Потом, когда я стал старше и получил собственный болезненный и иногда горький опыт в делах сердечных, я, конечно, понял, что он действительно не мог тогда по-другому. И даже как будто не услышал этих страшных слов от меня.
* * *
И вот — приехал я, переломанный, домой. Отец ушел, мама — на костылях, ходить почти не может. Я — лежу в корсете. Обстановка в доме, конечно, нервная.
Единственным человеком, который нас поддерживал в этот непростой момент, была моя любимая 72-летняя бабулечка Маня (Мария Михайловна Вяткина, мамина мама).
Готовила, стирала, помогала нам с мамой доползать до туалета. Она юморная была, говорливая, но если что не по ней — могла и матом. Любила под настроение выпить 50 грамм водки и пела частушки. Так она нас развлекала.
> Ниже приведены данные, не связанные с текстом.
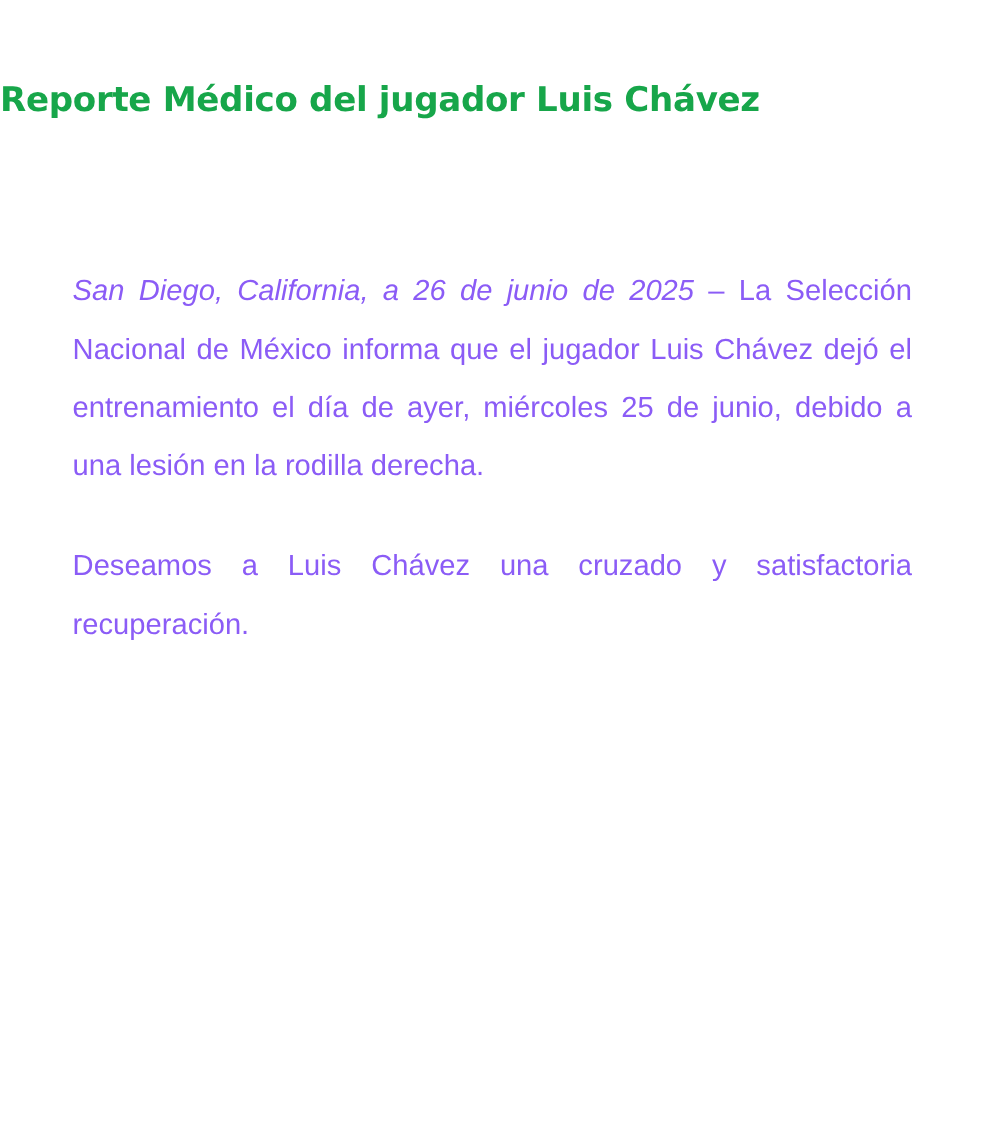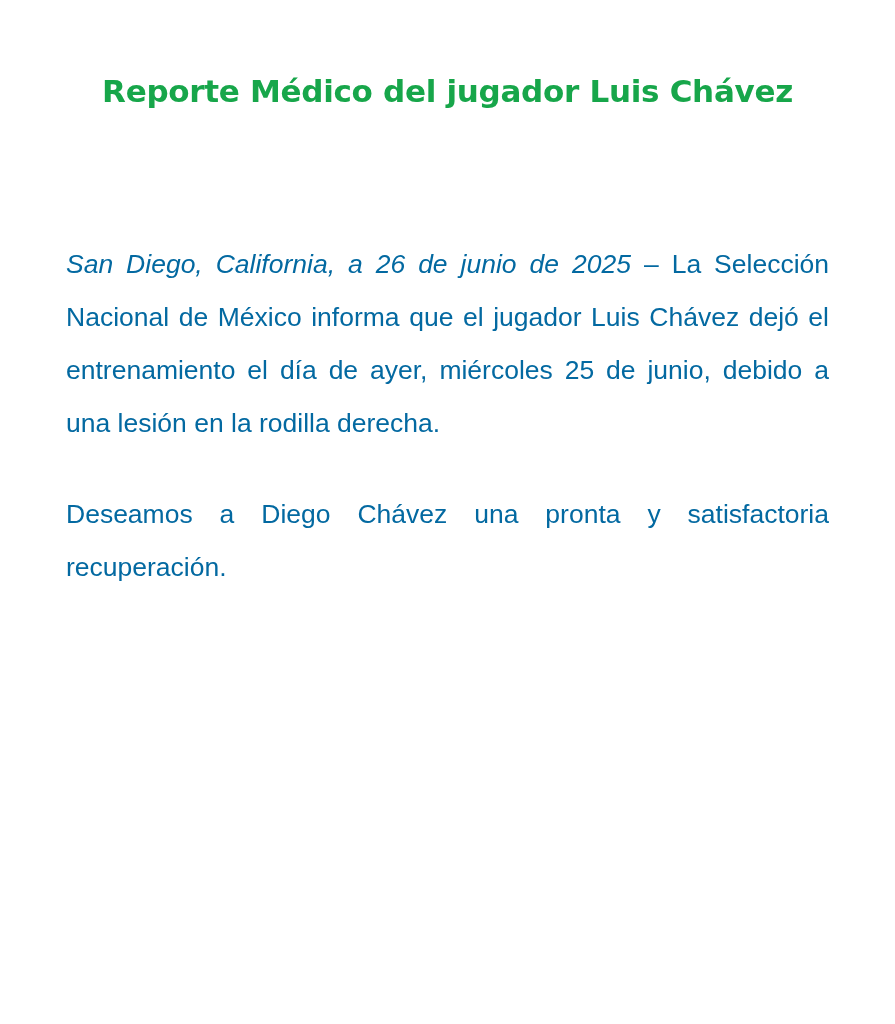--- a/index.html
+++ b/index.html
@@ -25,7 +25,6 @@
     top: 52px;
     left: 0;
     width: 895px;
-    text-align: center;
     color: #17a64a;
     font-family: "DejaVu Sans", sans-serif;
     font-weight: bold;

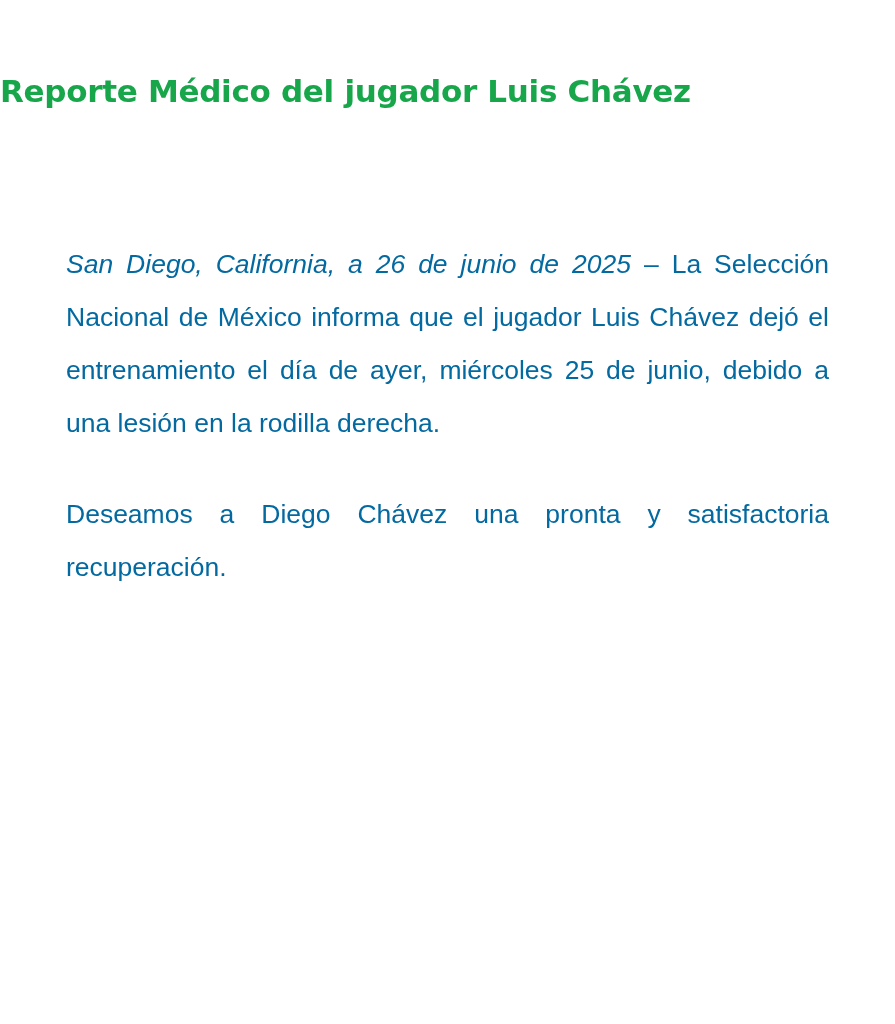--- a/index.html
+++ b/index.html
@@ -44,7 +44,7 @@
     text-align: justify;
     text-justify: inter-word;
     margin: 0 0 38px 0;
-    color: #0369a1;
+    color: #8b5cf6;
     font-family: "Liberation Sans", sans-serif;
   }
   .para:last-child {

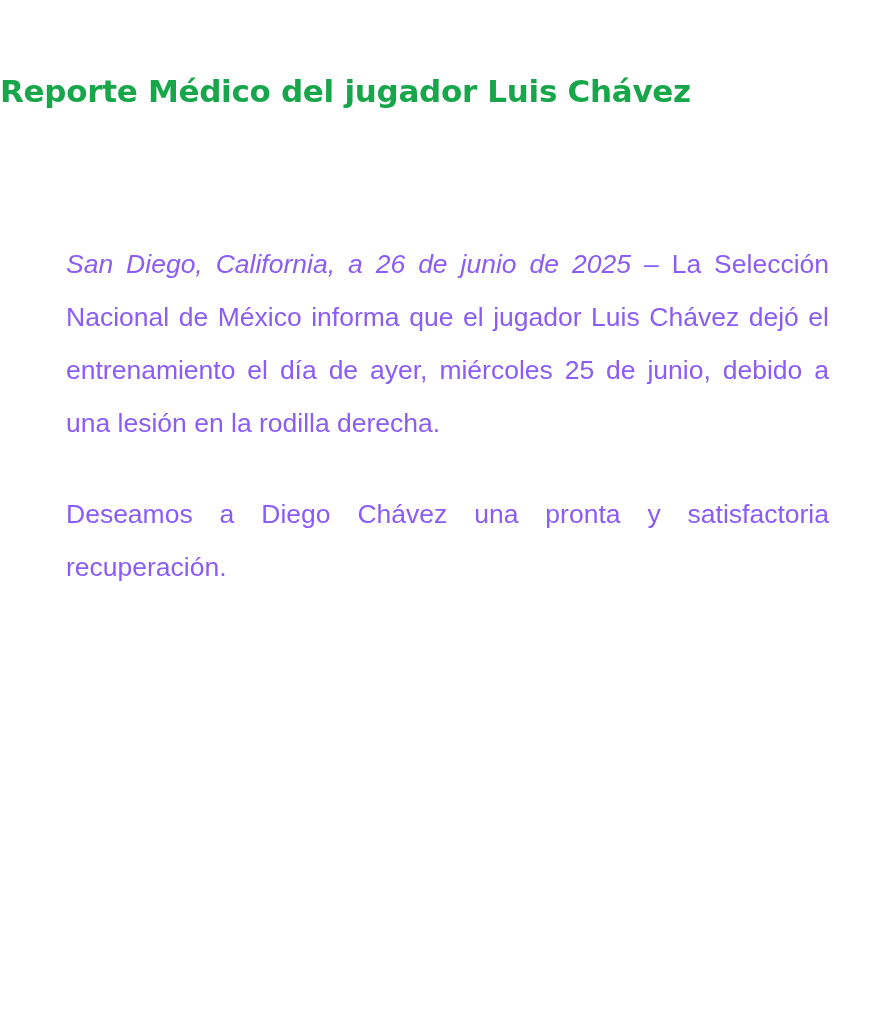--- a/index.html
+++ b/index.html
@@ -66,7 +66,7 @@
     <p class="para"><span class="dateline">San Diego, California, a 26 de junio de 2025</span><span> – </span><span>La Selección Nacional de México informa que el jugador Luis Chávez dejó el entrenamiento el día de ayer, miércoles 25 de junio, debido a una lesión en la rodilla derecha.</span></p>
 
 
-    <p class="para"><span>Deseamos a Diego Chávez una pronta y satisfactoria recuperación.</span></p>
+    <p class="para"><span>Deseamos a Luis Chávez una cruzado y satisfactoria recuperación.</span></p>
 
   </div>
 </div>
Пекла мои любимые шанежки («шаньги» — северное блюдо, из теста с разными начинками. — Прим. ред.) с картошкой, посыпала сверху толокном…
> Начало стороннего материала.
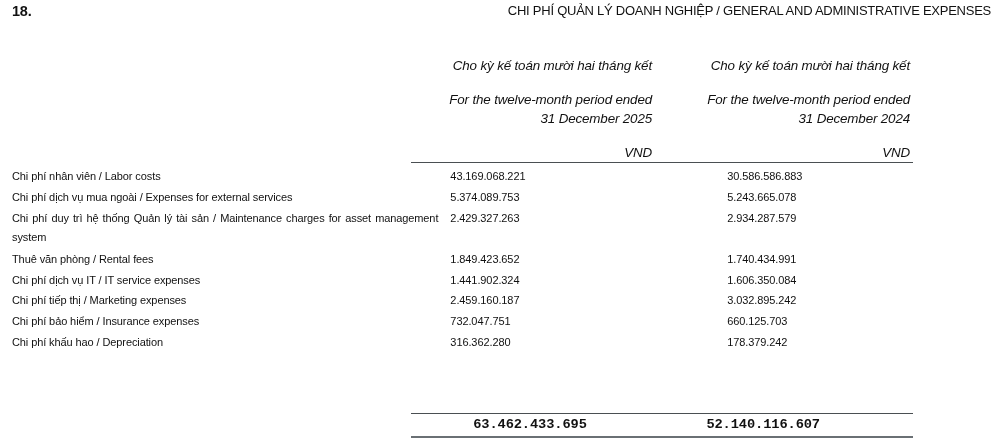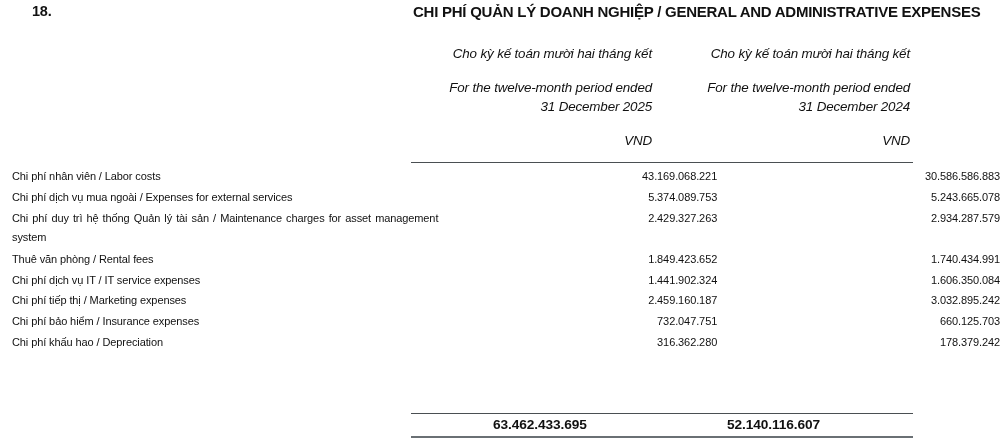--- a/index.html
+++ b/index.html
@@ -39,7 +39,6 @@
     font-size: 14.5px;
     font-weight: bold;
     letter-spacing: -0.2px;
-    margin-left: 20px;
   }
   .note-title {
     position: absolute;

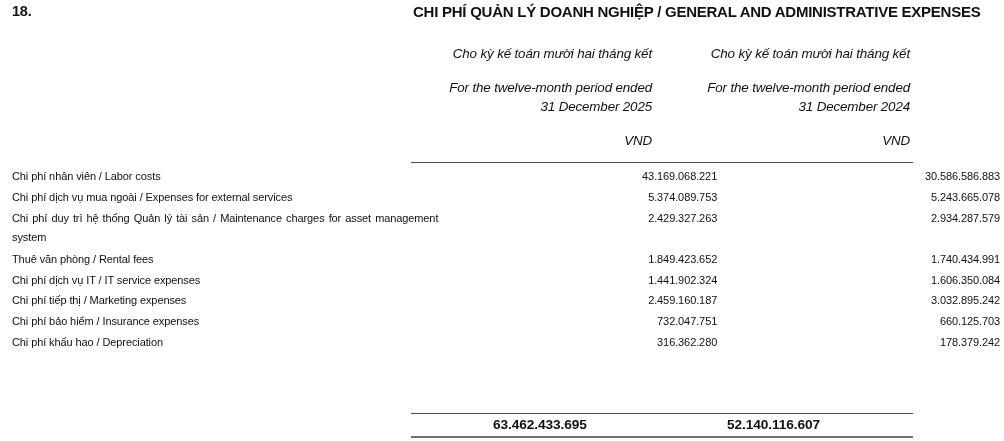--- a/index.html
+++ b/index.html
@@ -45,9 +45,9 @@
     left: 413px;
     top: 0;
     width: 578px;
-    text-align: left;
-    font-size: 15px;
-    font-weight: bold;
+    text-align: right;
+    font-size: 13px;
+    font-weight: normal;
     letter-spacing: -0.25px;
     white-space: nowrap;
   }

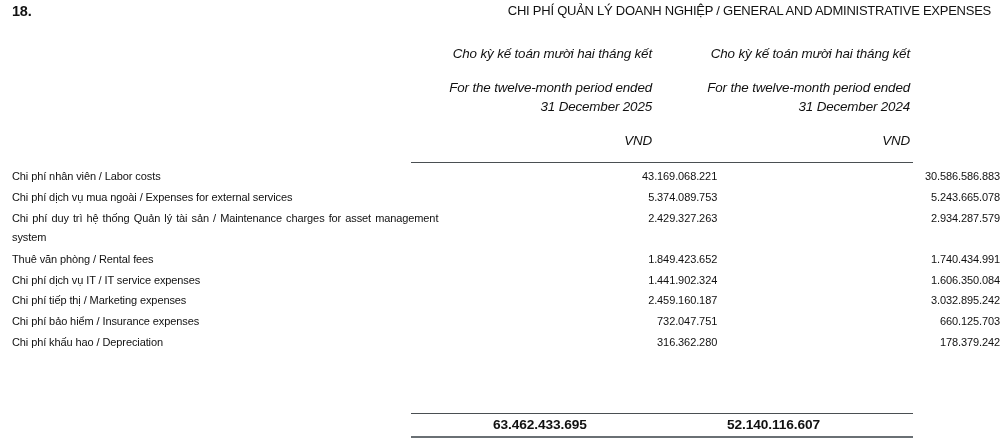--- a/index.html
+++ b/index.html
@@ -56,7 +56,7 @@
   .colheads {
     position: absolute;
     left: 410px;
-    top: 44px;
+    top: 56px;
     width: 504px;
     height: 114px;
   }

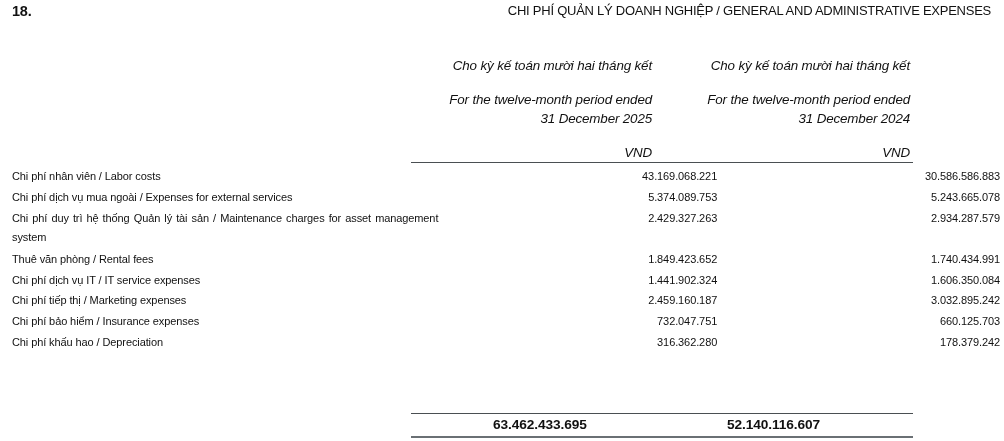--- a/index.html
+++ b/index.html
@@ -120,7 +120,7 @@
   td.num {
     width: 252px;
     box-sizing: border-box;
-    text-align: right;
+    text-align: left;
     white-space: nowrap;
   }
   td.num.c1 { padding-right: 10px; }

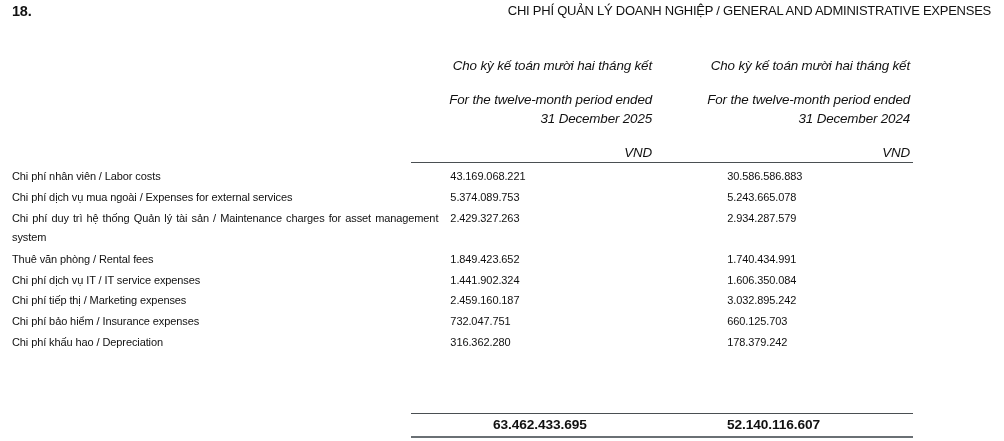--- a/index.html
+++ b/index.html
@@ -136,6 +136,7 @@
     top: 416px;
     width: 824px;
     display: flex;
+    font-family: Liberation Mono, monospace;
   }
   .totals .spacer { width: 410px; }
   .totals .tnum {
О том, что произошло у матери с отцом, не обмолвилась ни разу.
И только благодаря бабушке, ее энергетике этот период прошел как-то более-менее ровно, спокойно. Она буквально на своих плечах вытащила нас из этой катастрофы.
* * *
Отец уехал в Усть-Илимск, сопровождаемый проклятьями некоторых родственников. И надолго пропал из нашей жизни. Потом выяснилось, что женщина, с которой он уехал, через месяц умерла. Ходили какие-то слухи, что она была не очень хорошим человеком, и мать у нее как-то странно, неожиданно умерла, грибами ее, что ли, отравили… Но я в это не вмешиваюсь, судить не буду. Я ее видел только на фотографии.
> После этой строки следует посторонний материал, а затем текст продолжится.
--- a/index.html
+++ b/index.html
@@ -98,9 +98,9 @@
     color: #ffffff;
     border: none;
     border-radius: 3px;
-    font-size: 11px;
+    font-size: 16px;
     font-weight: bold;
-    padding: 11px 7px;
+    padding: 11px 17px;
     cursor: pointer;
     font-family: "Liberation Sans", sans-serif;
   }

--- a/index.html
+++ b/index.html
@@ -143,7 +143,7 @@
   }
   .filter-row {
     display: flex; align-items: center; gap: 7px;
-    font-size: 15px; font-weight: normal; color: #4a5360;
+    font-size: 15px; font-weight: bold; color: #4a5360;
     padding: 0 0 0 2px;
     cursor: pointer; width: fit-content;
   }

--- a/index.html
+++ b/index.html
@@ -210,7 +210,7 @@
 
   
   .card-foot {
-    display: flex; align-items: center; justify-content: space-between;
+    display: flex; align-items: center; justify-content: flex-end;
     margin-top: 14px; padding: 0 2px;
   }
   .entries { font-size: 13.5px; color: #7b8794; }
Так отец остался в Усть-Илимске, один. Назад дороги нет, все мосты он порушил. А ведь вообще-то он хороший мужик был. Про таких говорят — «Бог его поцеловал». Общительный, любвеобильный, он со всеми моментально находил общий язык, мог говорить на любые темы. Яркий был очень, и, конечно, я — в него.
Как-то в Усть-Илимске, уже после того, как умерла та, с которой он уехал, папа заболел гриппом и пошел в поликлинику. А там женщина-врач. Разговорились. Оказалось, что она в это время тоже отходила от житейской драмы: у нее муж погиб в автокатастрофе, осталось шестеро детей. Они с папой полюбили друг друга и прожили душа в душу 25 лет (с моей мамой папа прожил 20)!
Когда все старые обиды забылись, я снова стал общаться с отцом и его новой женой Валентиной. И даже в 1993 году привез их всех (вместе с моей мамой) на мой первый сольный концерт, в концертный зал «Россия».
Они сидели все втроем в первом ряду. Папа — посередине. А я в образе Бабкиной поил их чаем в своем номере «Конфетки-бараночки». Папа плакал от счастья. После концерта поехали все ко мне домой — я тогда только-только купил комнату в коммуналке. Все спали вповалку, на полу, на каких-то одеяльцах, в окружении моря цветов, которые мне подарили на концерте. Так я их подружил. И потом они общались всю жизнь. Я даже был в Усть-Илимске, у них в гостях.
Я простил своего отца. Конечно, ему надо было тогда потерпеть, поддержать нас с мамой. Подождать два-три месяца, поднять нас на ноги. Но у него, как говорят, вожжа под хвост попала, ему надо было сегодня и сейчас. И в этом смысле я — в него. Может быть, поэтому я его и простил.
Мужик-то классный. И отец, и дед любящий… Был.